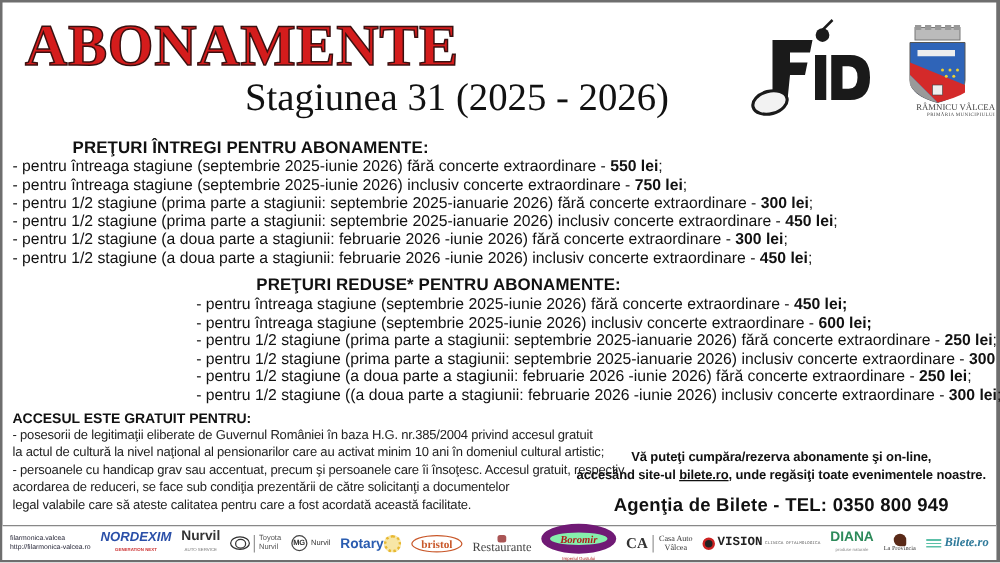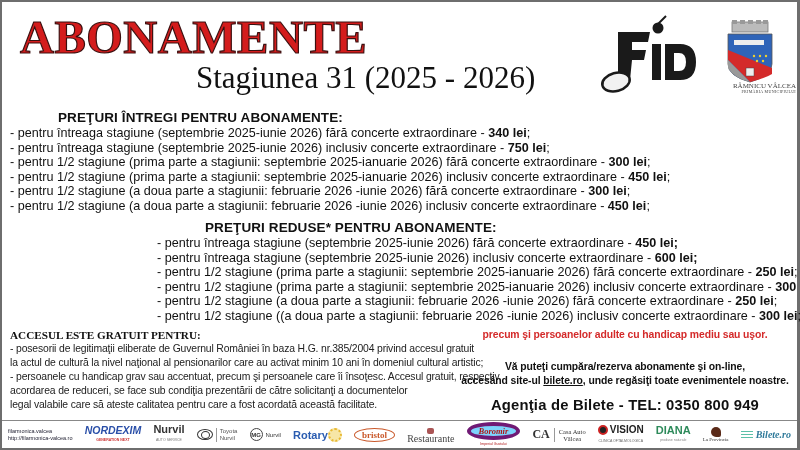"340 lei" b { text: 340 -> 550 }
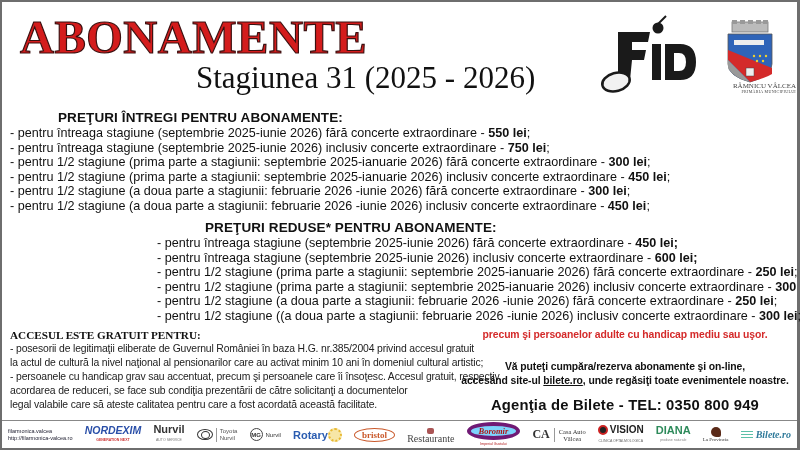"ACCESUL ESTE GRATUIT PENTRU:" .free .h { font-family: Liberation Serif, serif -> none }
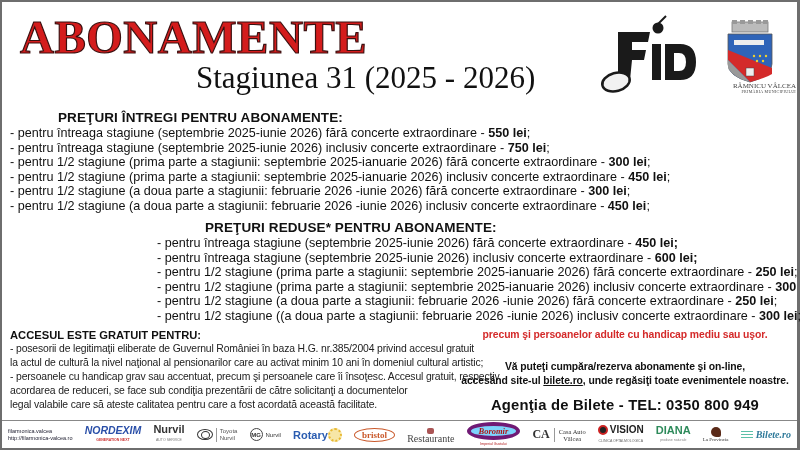"precum şi persoanelor adulte cu" div { html: <div>precum şi persoanelor adulte cu handicap mediu sau uşor.</div> -> none }
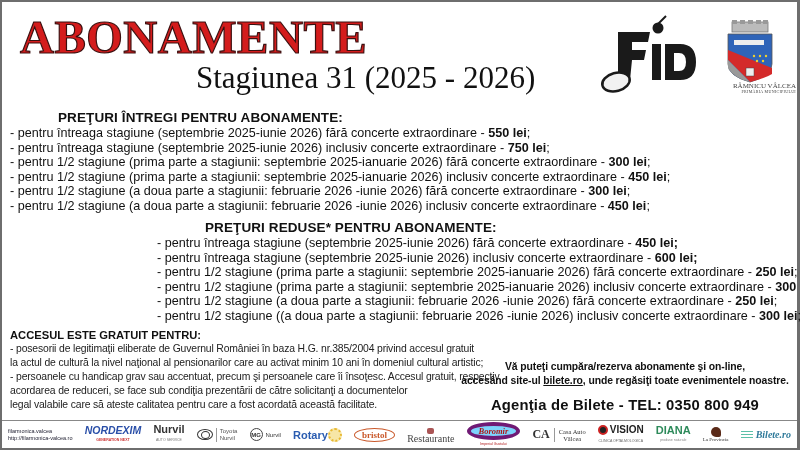"Boromir" .sp-boromir .pill { background: #7dd3fc -> #86efac; border: 4px solid #701a75 -> 7px solid #701a75 }
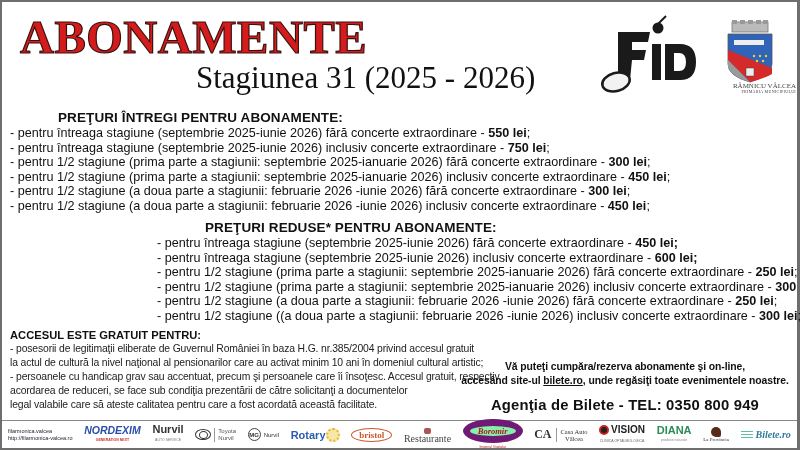"VISION" .sp-vision { flex-direction: column -> row; font-family: none -> Liberation Mono, monospace }
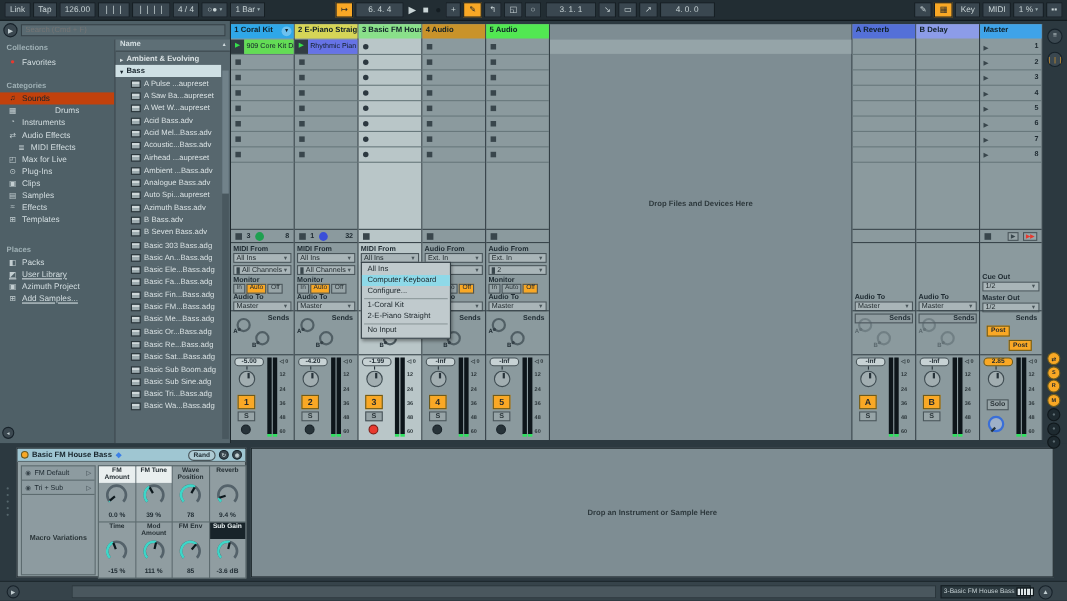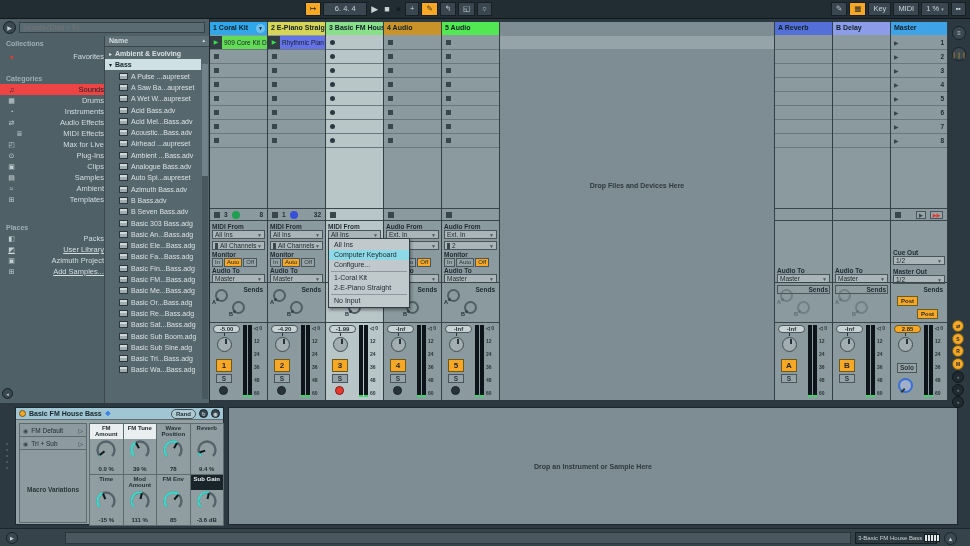"Link" div.cb-group { html: none -> <div> <div>Link</div> <div>Tap</div> <div>126.00</div> <div>❘❘❘</div> <div>❘❘❘❘</div> <div>4 / 4</div> <div> <span>○●</span> <span>▾</span> </div> <div> <span>1 Bar</span> <span>▾</span> </div> </div> }
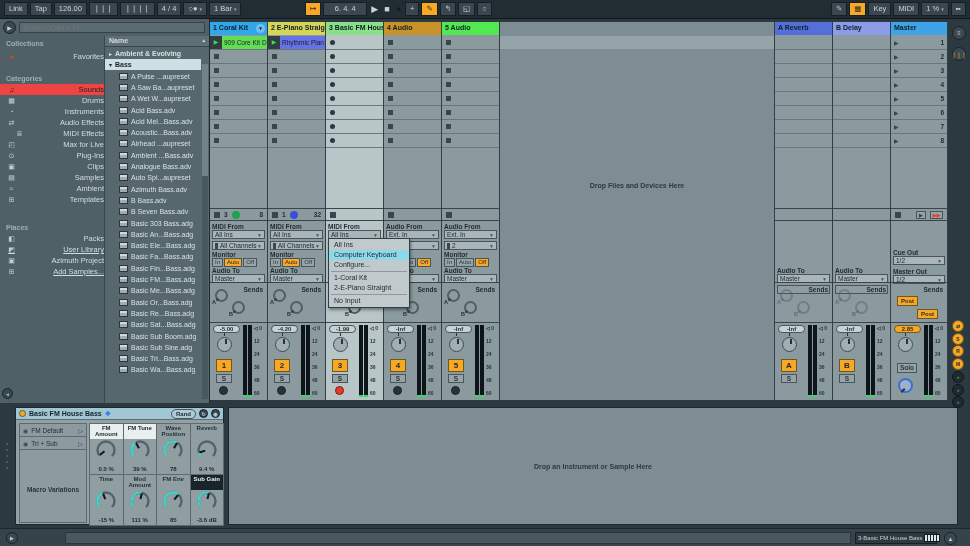"3. 1. 1" div.cb-group { html: none -> <div> <div>3. 1. 1</div> <div>↘</div> <div>▭</div> <div>↗</div> <div>4. 0. 0</div> </div> }
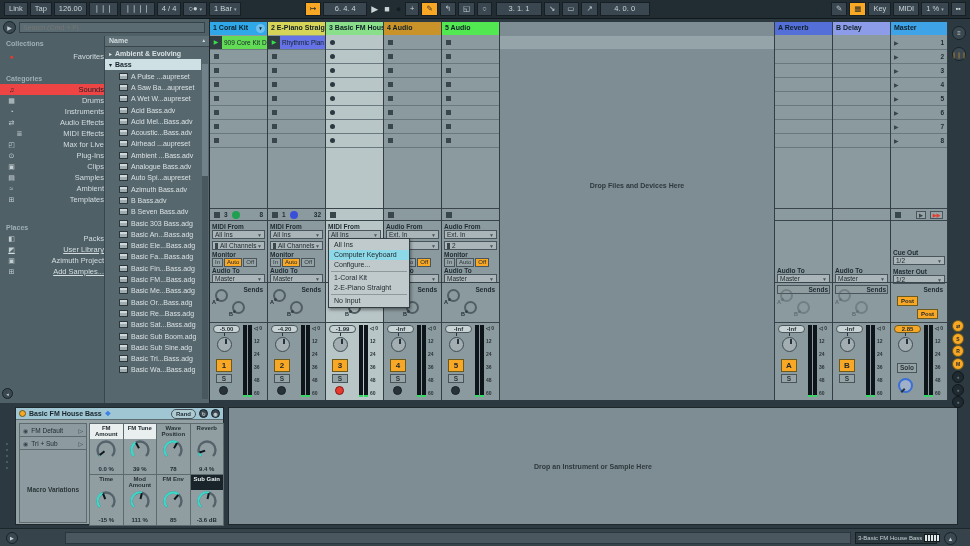"Favorites" .side-row { justify-content: space-between -> none }
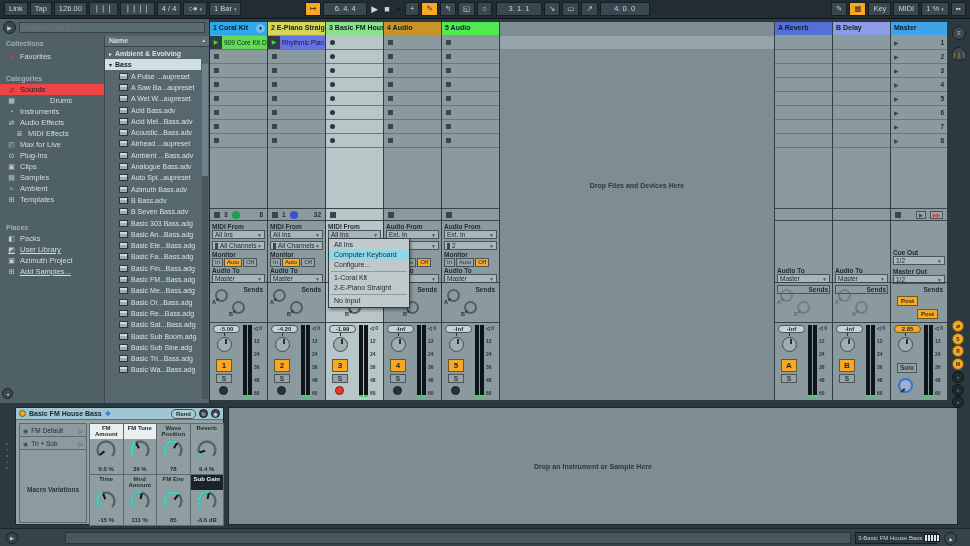"Sounds" .side-row.sel { background: #ef4444 -> #c2410c }
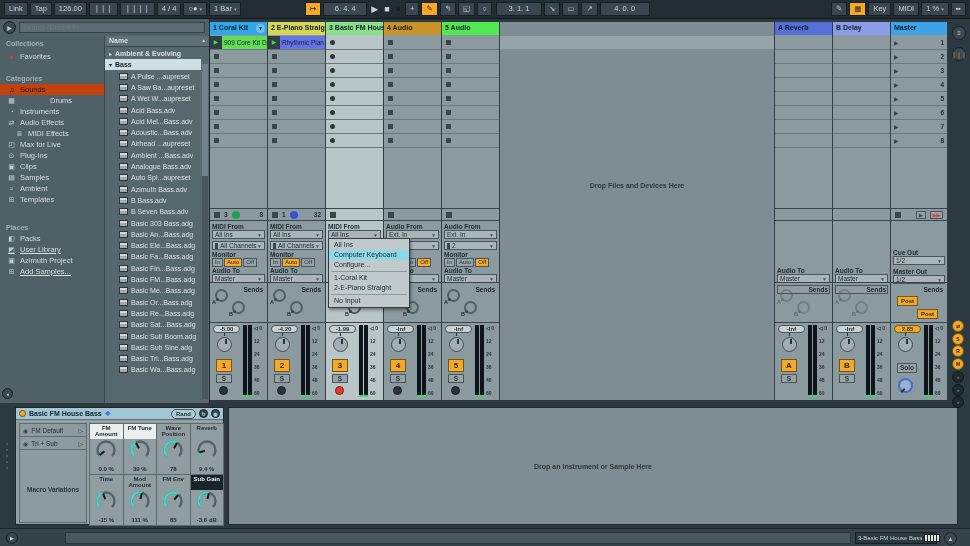"Ambient" span { text: Ambient -> Effects }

══════════════════════════════

- Aim of the task: Beginning with the line that contains "background: #ef4444 ->" in the data above, please copy each line exactly until the last line, both ends included, skipping any pictures.

- Your response:
"Sounds" .side-row.sel { background: #ef4444 -> #c2410c }
"Ambient" span { text: Ambient -> Effects }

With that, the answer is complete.